Could you copy exactly the lines from the one containing "reference: H86-156 -> H86-856" through the last line of the records below, leaving out any pictures?

== Segment start ==

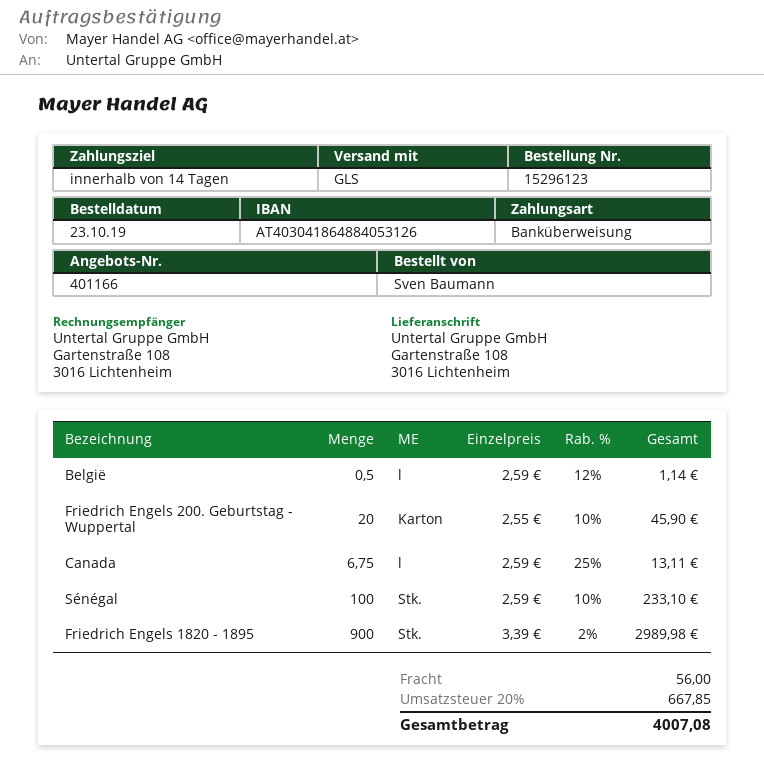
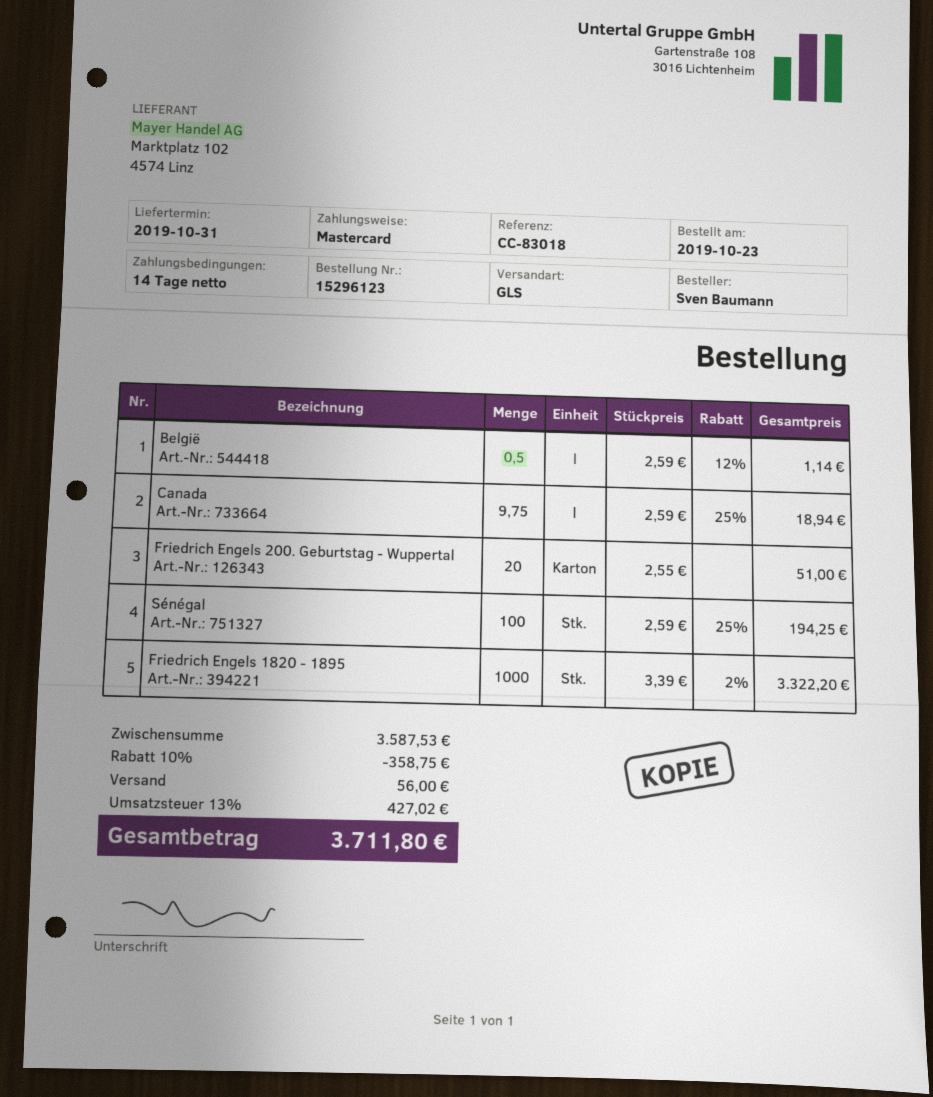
payment method: bank transfer -> Mastercard
Friedrich Engels 200. Geburtstag - Wuppertal: 20 x 2.55 - 10% = 45.90 -> 20 x 2.55 = 51.00
Canada: 6.75 x 2.59 - 25% = 13.11 -> 9.75 x 2.59 - 25% = 18.94
Sénégal: 100 x 2.59 - 10% = 233.10 -> 100 x 2.59 - 25% = 194.25
Friedrich Engels 1820 - 1895: 900 x 3.39 - 2% = 2989.98 -> 1000 x 3.39 - 2% = 3322.20
discount: none -> 10% = 358.75
tax: 20% = 667.85 -> 13% = 427.02
total: 4007.08 -> 3711.80

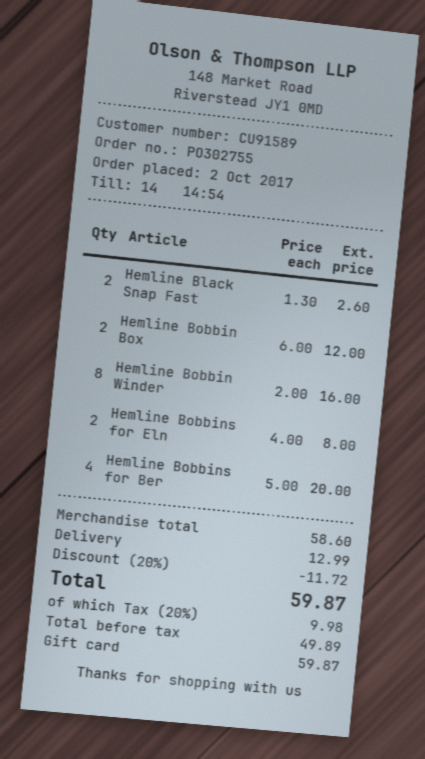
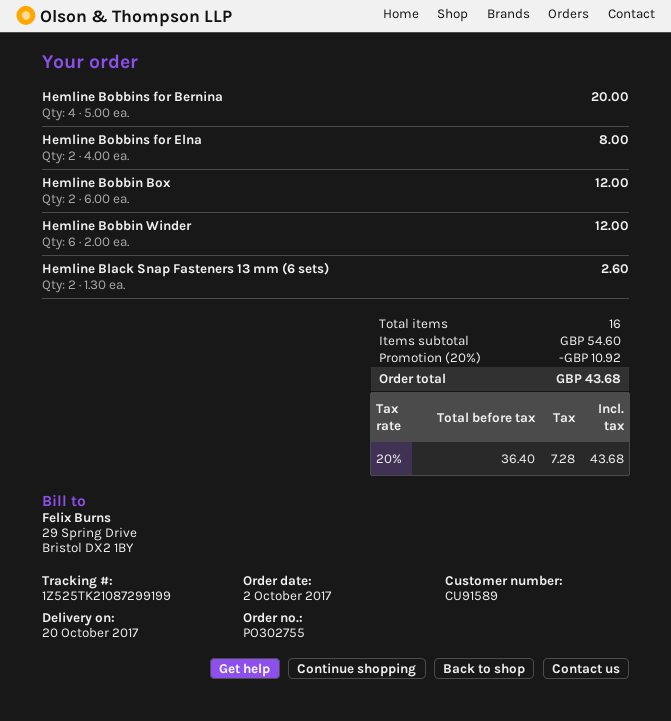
Hemline Bobbin Winder: 8 x 2.00 = 16.00 -> 6 x 2.00 = 12.00
subtotal: 58.60 -> 54.60
discount: 20% = 11.72 -> 20% = 10.92
shipping: 12.99 -> none
net: 49.89 -> 36.40
tax: 20% = 9.98 -> 20% = 7.28
total: 59.87 -> 43.68

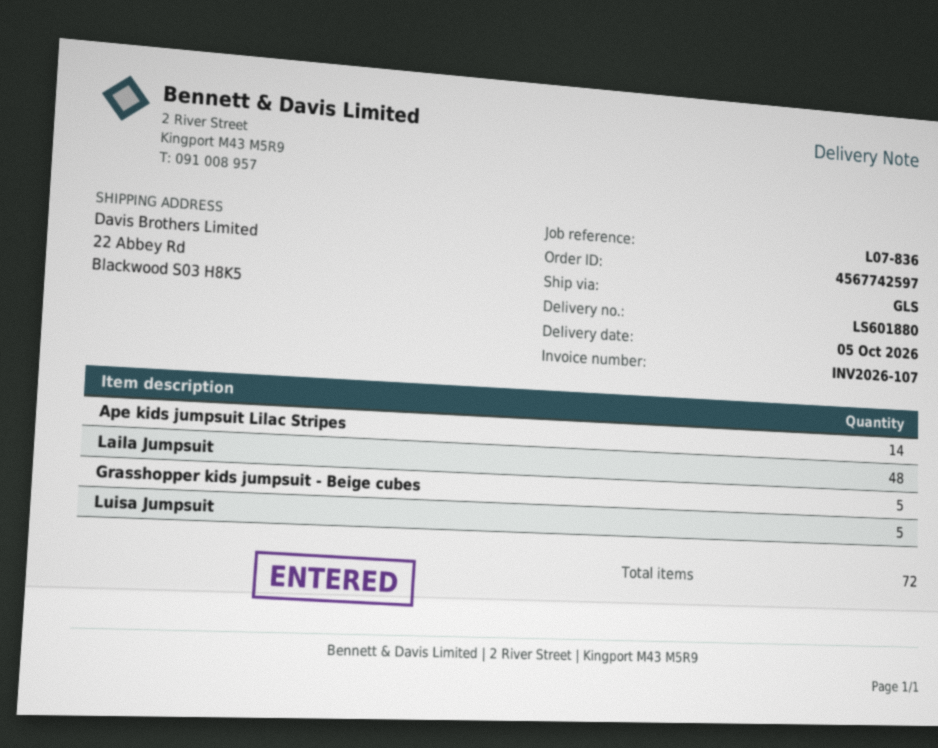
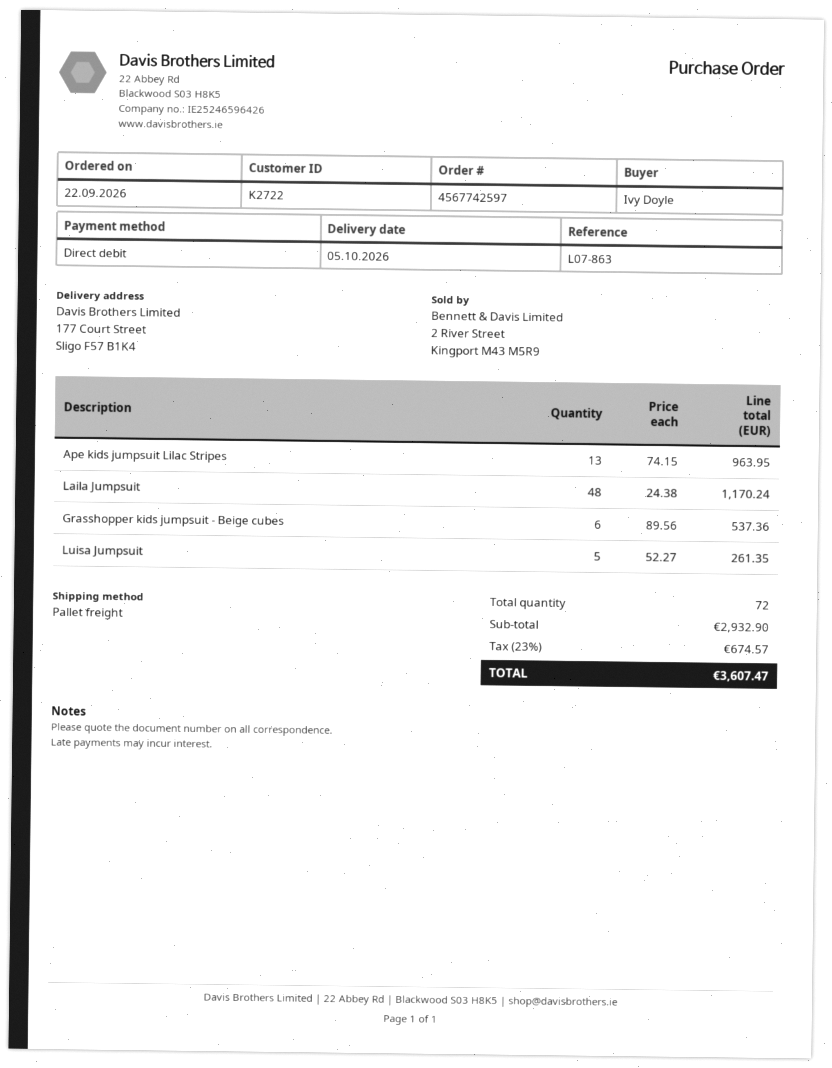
reference: L07-836 -> L07-863
shipping method: GLS -> pallet freight
ship to: 22 Abbey Rd, Blackwood S03 H8K5 -> 177 Court Street, Sligo F57 B1K4
Ape kids jumpsuit Lilac Stripes: 14 -> 13
Grasshopper kids jumpsuit - Beige cubes: 5 -> 6

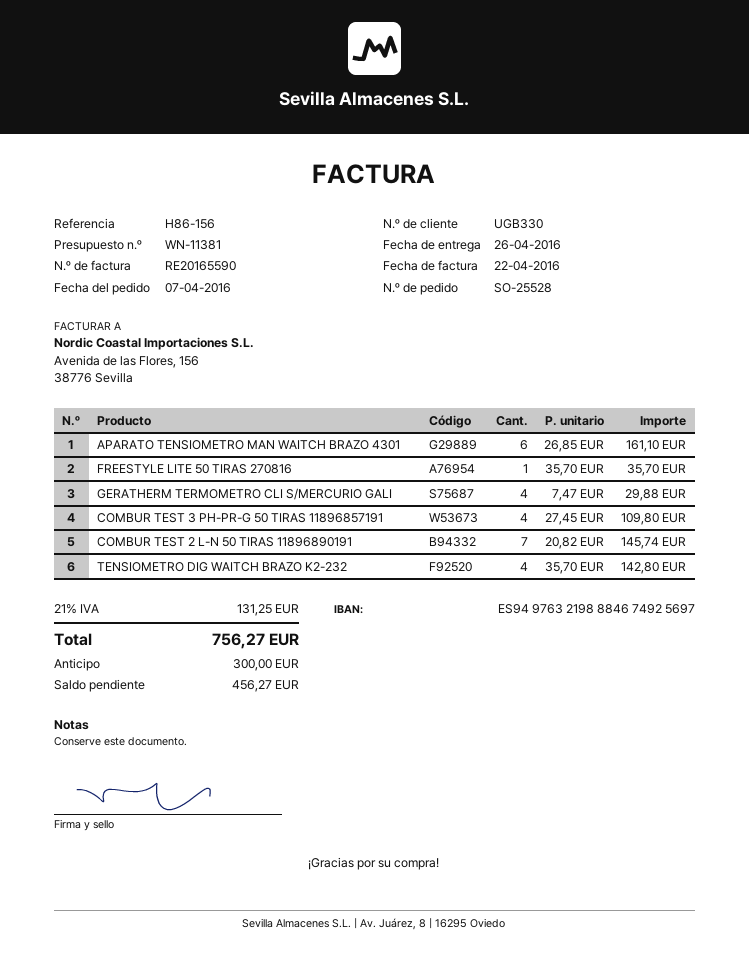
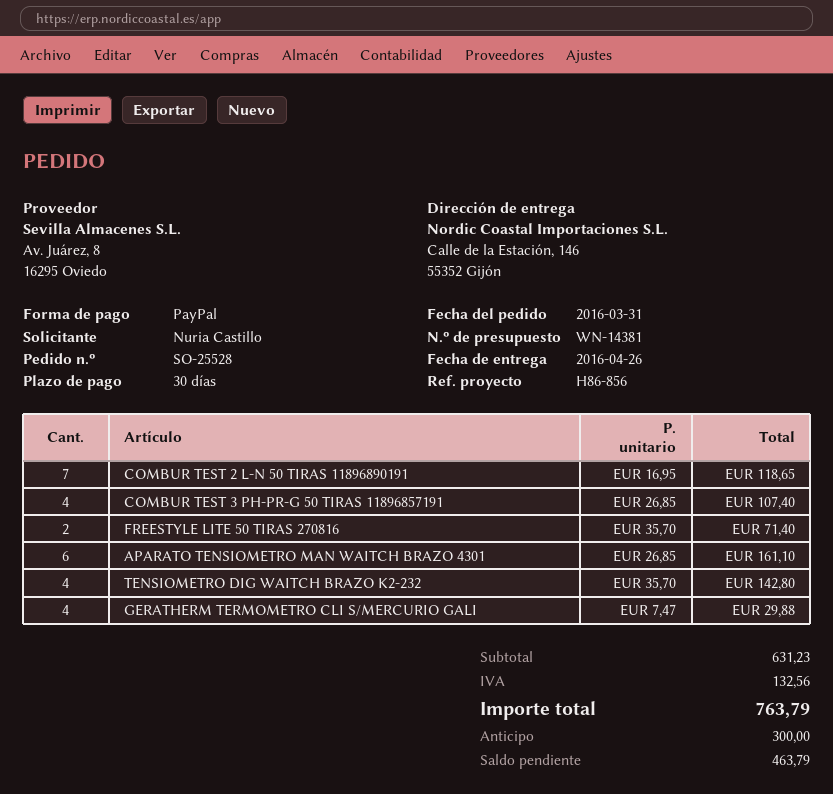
quote number: WN-11381 -> WN-14381
order date: 2016-04-07 -> 2016-03-31
reference: H86-156 -> H86-856
FREESTYLE LITE 50 TIRAS 270816: 1 x 35.70 = 35.70 -> 2 x 35.70 = 71.40
COMBUR TEST 3 PH-PR-G 50 TIRAS 11896857191: 4 x 27.45 = 109.80 -> 4 x 26.85 = 107.40
COMBUR TEST 2 L-N 50 TIRAS 11896890191: 7 x 20.82 = 145.74 -> 7 x 16.95 = 118.65
tax: 131.25 -> 132.56
total: 756.27 -> 763.79
balance: 456.27 -> 463.79

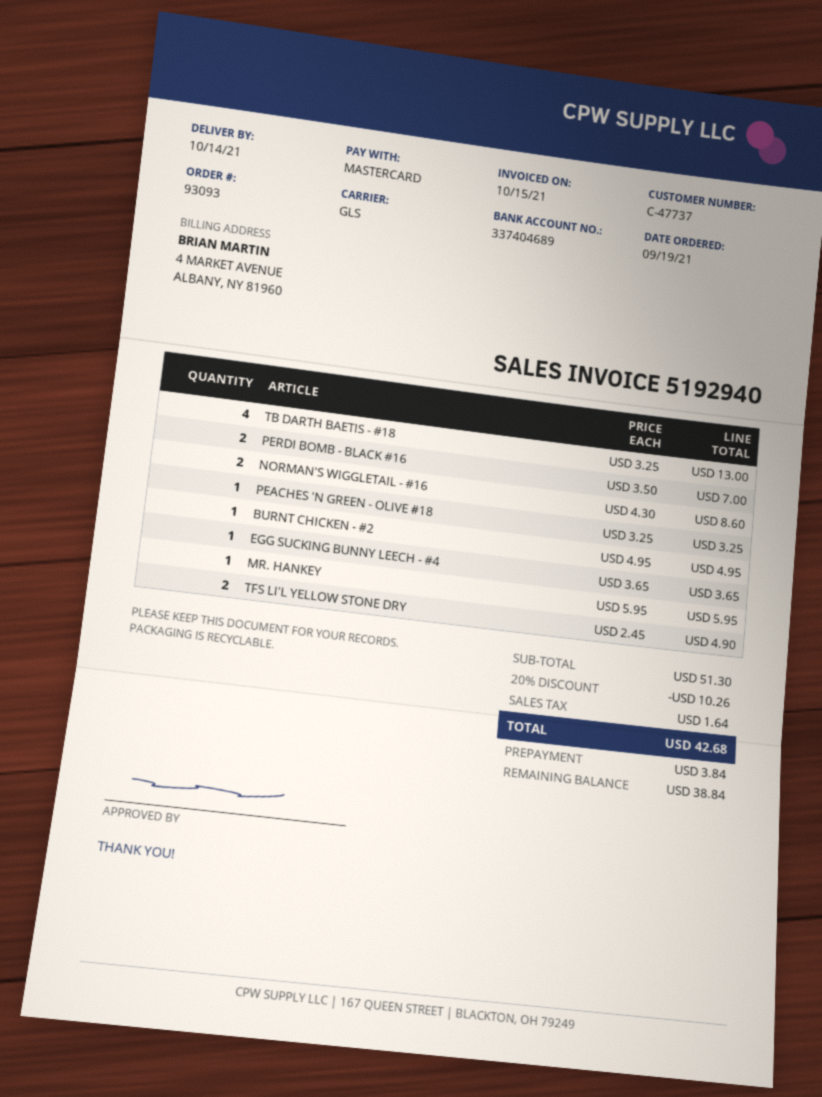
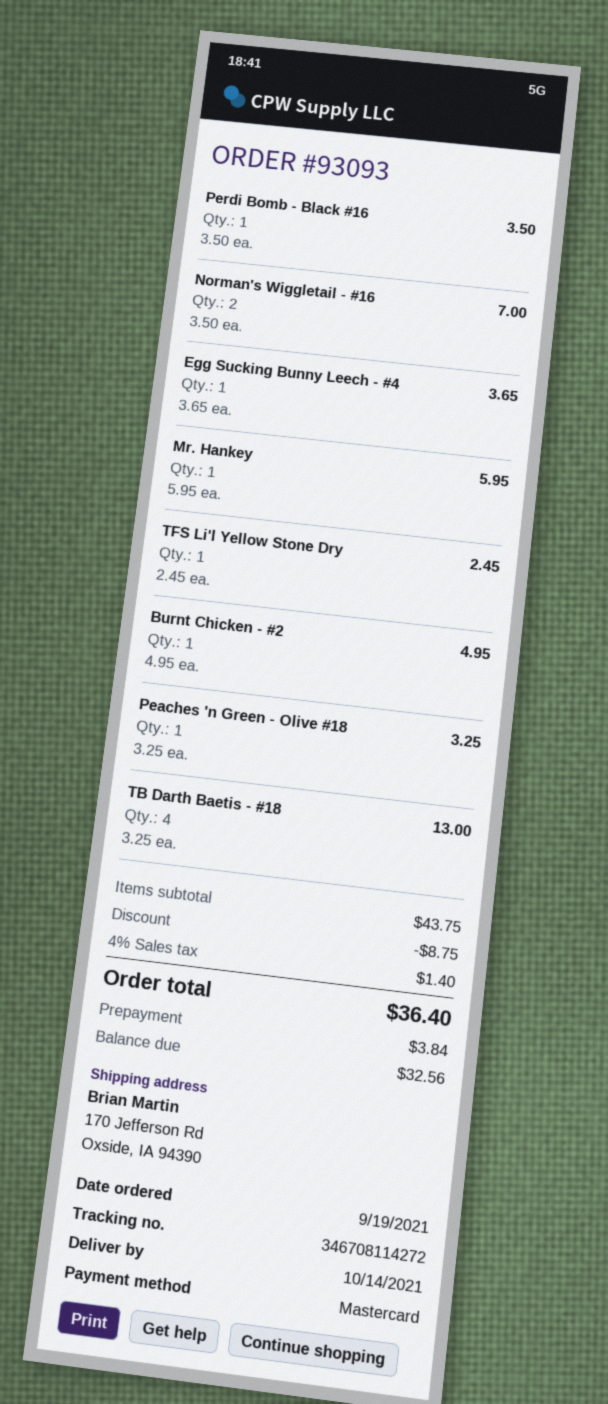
PERDI BOMB - BLACK #16: 2 x 3.50 = 7.00 -> 1 x 3.50 = 3.50
NORMAN'S WIGGLETAIL - #16: 2 x 4.30 = 8.60 -> 2 x 3.50 = 7.00
TFS LI'L YELLOW STONE DRY: 2 x 2.45 = 4.90 -> 1 x 2.45 = 2.45
subtotal: 51.30 -> 43.75
discount: 10.26 -> 8.75
tax: 1.64 -> 1.40
total: 42.68 -> 36.40
balance: 38.84 -> 32.56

== Segment end ==

**EXERCISE OUTPUT**
reference: H86-156 -> H86-856
FREESTYLE LITE 50 TIRAS 270816: 1 x 35.70 = 35.70 -> 2 x 35.70 = 71.40
COMBUR TEST 3 PH-PR-G 50 TIRAS 11896857191: 4 x 27.45 = 109.80 -> 4 x 26.85 = 107.40
COMBUR TEST 2 L-N 50 TIRAS 11896890191: 7 x 20.82 = 145.74 -> 7 x 16.95 = 118.65
tax: 131.25 -> 132.56
total: 756.27 -> 763.79
balance: 456.27 -> 463.79

PERDI BOMB - BLACK #16: 2 x 3.50 = 7.00 -> 1 x 3.50 = 3.50
NORMAN'S WIGGLETAIL - #16: 2 x 4.30 = 8.60 -> 2 x 3.50 = 7.00
TFS LI'L YELLOW STONE DRY: 2 x 2.45 = 4.90 -> 1 x 2.45 = 2.45
subtotal: 51.30 -> 43.75
discount: 10.26 -> 8.75
tax: 1.64 -> 1.40
total: 42.68 -> 36.40
balance: 38.84 -> 32.56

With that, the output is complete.